-- Your objective --
Write out the entries below in full, exactly as given.

----- Provided records

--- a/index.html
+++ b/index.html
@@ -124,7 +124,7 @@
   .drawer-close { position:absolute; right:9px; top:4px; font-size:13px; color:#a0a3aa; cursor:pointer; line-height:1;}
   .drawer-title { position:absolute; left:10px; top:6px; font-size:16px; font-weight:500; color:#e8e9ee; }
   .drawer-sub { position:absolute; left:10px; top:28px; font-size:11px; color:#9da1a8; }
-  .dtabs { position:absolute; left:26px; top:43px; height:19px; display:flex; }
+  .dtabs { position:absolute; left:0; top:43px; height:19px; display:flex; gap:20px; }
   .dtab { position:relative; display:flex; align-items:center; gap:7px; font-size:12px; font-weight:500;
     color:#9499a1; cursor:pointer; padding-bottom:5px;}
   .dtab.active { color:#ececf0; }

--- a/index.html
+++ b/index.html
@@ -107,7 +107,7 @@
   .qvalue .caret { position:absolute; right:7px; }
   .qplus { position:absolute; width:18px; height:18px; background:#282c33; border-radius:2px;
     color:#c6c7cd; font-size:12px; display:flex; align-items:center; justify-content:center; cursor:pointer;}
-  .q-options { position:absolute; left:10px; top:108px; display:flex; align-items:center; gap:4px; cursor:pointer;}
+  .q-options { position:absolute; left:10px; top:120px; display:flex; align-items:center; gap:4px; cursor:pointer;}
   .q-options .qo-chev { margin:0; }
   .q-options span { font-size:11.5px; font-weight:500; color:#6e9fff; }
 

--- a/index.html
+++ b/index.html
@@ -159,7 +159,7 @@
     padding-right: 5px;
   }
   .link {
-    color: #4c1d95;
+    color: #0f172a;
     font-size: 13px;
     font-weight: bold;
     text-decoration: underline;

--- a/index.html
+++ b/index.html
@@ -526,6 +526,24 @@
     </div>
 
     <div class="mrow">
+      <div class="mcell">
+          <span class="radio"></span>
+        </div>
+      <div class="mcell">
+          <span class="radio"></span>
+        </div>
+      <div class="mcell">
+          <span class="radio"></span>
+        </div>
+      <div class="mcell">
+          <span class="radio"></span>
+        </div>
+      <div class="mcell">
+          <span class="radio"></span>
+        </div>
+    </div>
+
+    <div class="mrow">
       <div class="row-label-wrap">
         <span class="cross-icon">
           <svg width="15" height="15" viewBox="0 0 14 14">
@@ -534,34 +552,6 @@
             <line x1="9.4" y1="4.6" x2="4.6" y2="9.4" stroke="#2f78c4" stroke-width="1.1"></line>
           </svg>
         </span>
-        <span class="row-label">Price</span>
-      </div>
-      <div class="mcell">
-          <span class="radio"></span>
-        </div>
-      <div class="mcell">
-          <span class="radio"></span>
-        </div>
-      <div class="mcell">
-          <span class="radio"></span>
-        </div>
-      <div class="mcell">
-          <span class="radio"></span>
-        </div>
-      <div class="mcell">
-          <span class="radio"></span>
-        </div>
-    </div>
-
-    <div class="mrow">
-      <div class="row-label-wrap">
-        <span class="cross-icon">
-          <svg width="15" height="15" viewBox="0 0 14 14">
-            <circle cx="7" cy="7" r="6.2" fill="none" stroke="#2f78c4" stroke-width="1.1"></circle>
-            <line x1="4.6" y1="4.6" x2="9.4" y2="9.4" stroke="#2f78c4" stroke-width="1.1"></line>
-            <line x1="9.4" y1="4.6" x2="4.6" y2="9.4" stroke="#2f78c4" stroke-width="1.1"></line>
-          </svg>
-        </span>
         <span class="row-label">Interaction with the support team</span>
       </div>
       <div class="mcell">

----------

-- Result of this task --
--- a/index.html
+++ b/index.html
@@ -124,7 +124,7 @@
   .drawer-close { position:absolute; right:9px; top:4px; font-size:13px; color:#a0a3aa; cursor:pointer; line-height:1;}
   .drawer-title { position:absolute; left:10px; top:6px; font-size:16px; font-weight:500; color:#e8e9ee; }
   .drawer-sub { position:absolute; left:10px; top:28px; font-size:11px; color:#9da1a8; }
-  .dtabs { position:absolute; left:26px; top:43px; height:19px; display:flex; }
+  .dtabs { position:absolute; left:0; top:43px; height:19px; display:flex; gap:20px; }
   .dtab { position:relative; display:flex; align-items:center; gap:7px; font-size:12px; font-weight:500;
     color:#9499a1; cursor:pointer; padding-bottom:5px;}
   .dtab.active { color:#ececf0; }

--- a/index.html
+++ b/index.html
@@ -107,7 +107,7 @@
   .qvalue .caret { position:absolute; right:7px; }
   .qplus { position:absolute; width:18px; height:18px; background:#282c33; border-radius:2px;
     color:#c6c7cd; font-size:12px; display:flex; align-items:center; justify-content:center; cursor:pointer;}
-  .q-options { position:absolute; left:10px; top:108px; display:flex; align-items:center; gap:4px; cursor:pointer;}
+  .q-options { position:absolute; left:10px; top:120px; display:flex; align-items:center; gap:4px; cursor:pointer;}
   .q-options .qo-chev { margin:0; }
   .q-options span { font-size:11.5px; font-weight:500; color:#6e9fff; }
 

--- a/index.html
+++ b/index.html
@@ -159,7 +159,7 @@
     padding-right: 5px;
   }
   .link {
-    color: #4c1d95;
+    color: #0f172a;
     font-size: 13px;
     font-weight: bold;
     text-decoration: underline;

--- a/index.html
+++ b/index.html
@@ -526,6 +526,24 @@
     </div>
 
     <div class="mrow">
+      <div class="mcell">
+          <span class="radio"></span>
+        </div>
+      <div class="mcell">
+          <span class="radio"></span>
+        </div>
+      <div class="mcell">
+          <span class="radio"></span>
+        </div>
+      <div class="mcell">
+          <span class="radio"></span>
+        </div>
+      <div class="mcell">
+          <span class="radio"></span>
+        </div>
+    </div>
+
+    <div class="mrow">
       <div class="row-label-wrap">
         <span class="cross-icon">
           <svg width="15" height="15" viewBox="0 0 14 14">
@@ -534,34 +552,6 @@
             <line x1="9.4" y1="4.6" x2="4.6" y2="9.4" stroke="#2f78c4" stroke-width="1.1"></line>
           </svg>
         </span>
-        <span class="row-label">Price</span>
-      </div>
-      <div class="mcell">
-          <span class="radio"></span>
-        </div>
-      <div class="mcell">
-          <span class="radio"></span>
-        </div>
-      <div class="mcell">
-          <span class="radio"></span>
-        </div>
-      <div class="mcell">
-          <span class="radio"></span>
-        </div>
-      <div class="mcell">
-          <span class="radio"></span>
-        </div>
-    </div>
-
-    <div class="mrow">
-      <div class="row-label-wrap">
-        <span class="cross-icon">
-          <svg width="15" height="15" viewBox="0 0 14 14">
-            <circle cx="7" cy="7" r="6.2" fill="none" stroke="#2f78c4" stroke-width="1.1"></circle>
-            <line x1="4.6" y1="4.6" x2="9.4" y2="9.4" stroke="#2f78c4" stroke-width="1.1"></line>
-            <line x1="9.4" y1="4.6" x2="4.6" y2="9.4" stroke="#2f78c4" stroke-width="1.1"></line>
-          </svg>
-        </span>
         <span class="row-label">Interaction with the support team</span>
       </div>
       <div class="mcell">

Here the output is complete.